Subject: Re: Corrupt data when reading filesystems under Linux guest
To: Thor Lancelot Simon <tls@rek.tjls.com>
From: Manuel Bouyer <bouyer@antioche.eu.org>
List: port-xen
Date: 06/11/2005 11:51:05
On Fri, Jun 10, 2005 at 08:39:41PM -0400, Thor Lancelot Simon wrote:
> > (although the underlying disk will probably break this anyway :(
> > Of if we want to go this route, it would probably be better to do it at
> > another level, so that other subsystem parts benefit from it.
> 
> I don't think that's right at all, for several reasons:
> 
> 1) We cannot do this in an MI way in the only obvious place in the system
>    to do it, which is disksort(), because on some architectures the
>    mapping operations required to glue the transfers together are far
>    too expensive (which is why the changes to do exactly that that were
>    offered on the mailing lists were rejected long ago).  But the Xen
>    backend is inherently tied to the current architecture (and a small
>    number of related ones, perhaps) and it's reasonable to do the
>    mapping operations there.

I've got some weak thoughs about this, and I think we may want to change
the current buffer model to something more mbuf-like.
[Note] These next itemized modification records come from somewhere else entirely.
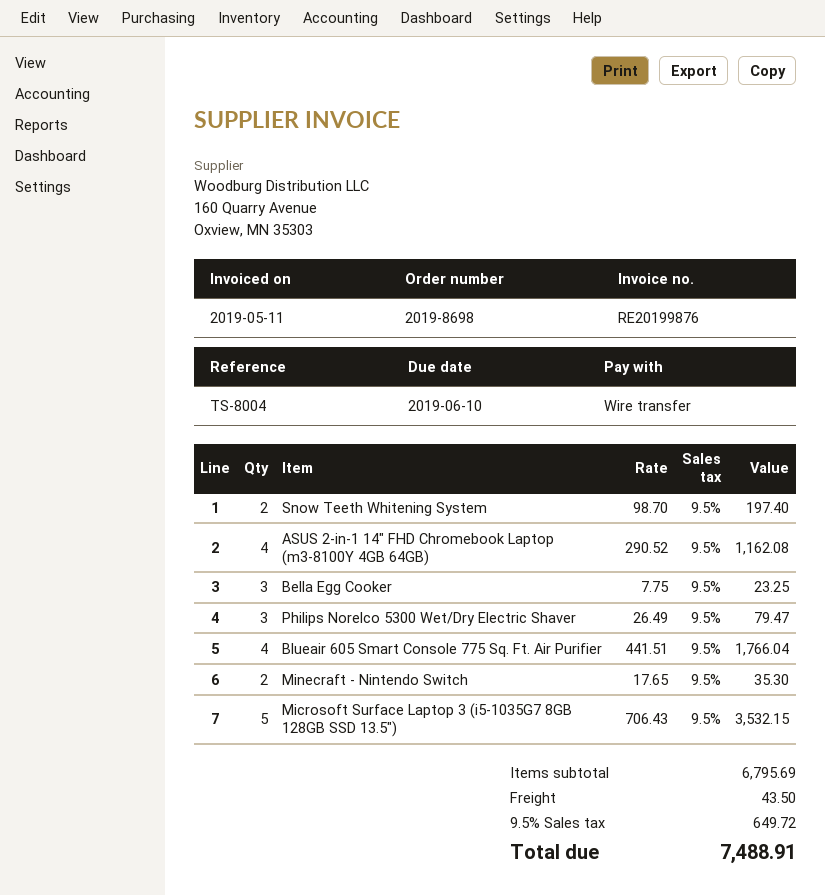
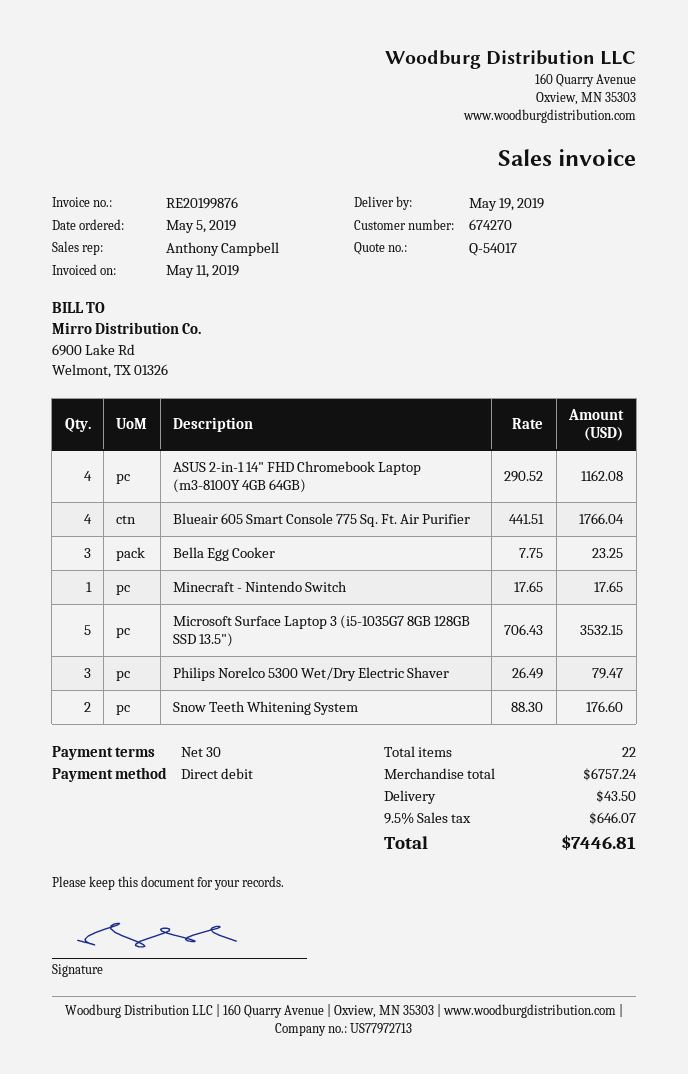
payment method: bank transfer -> direct debit
Snow Teeth Whitening System: 2 x 98.70 = 197.40 -> 2 x 88.30 = 176.60
Minecraft - Nintendo Switch: 2 x 17.65 = 35.30 -> 1 x 17.65 = 17.65
subtotal: 6795.69 -> 6757.24
tax: 9.5% = 649.72 -> 9.5% = 646.07
total: 7488.91 -> 7446.81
This would allow a
transert to be described as a list of physical addresses/lengh instead
of the large contigous virual address space we can describe now.
This would fit better the hardware limitations than MAXPHYS does
now, and could give us a 0-copy NFS server.
But that's the wrong list to discuss this.

> 
> 2) Not doing it *wrecks* performance by doubling the number of IOPS
>    needed to handle a client OS doing the perfectly reasonable thing
>    and sending us 64K writes on the assumption that, just like a Linux
>    domain0, we will merge them.
> 
> 3) If you only merge forward in the ring, you can't break filesystem
>    ordering constraints, but you _will_ fix the problem where 64K from
>    the client turns into 44K + 20K.

Of course, if we only do forward merging it's fine. And I forgot the issue
that the xen interface only allows 44K per request.

-- 
Manuel Bouyer <bouyer@antioche.eu.org>
     NetBSD: 26 ans d'experience feront toujours la difference
--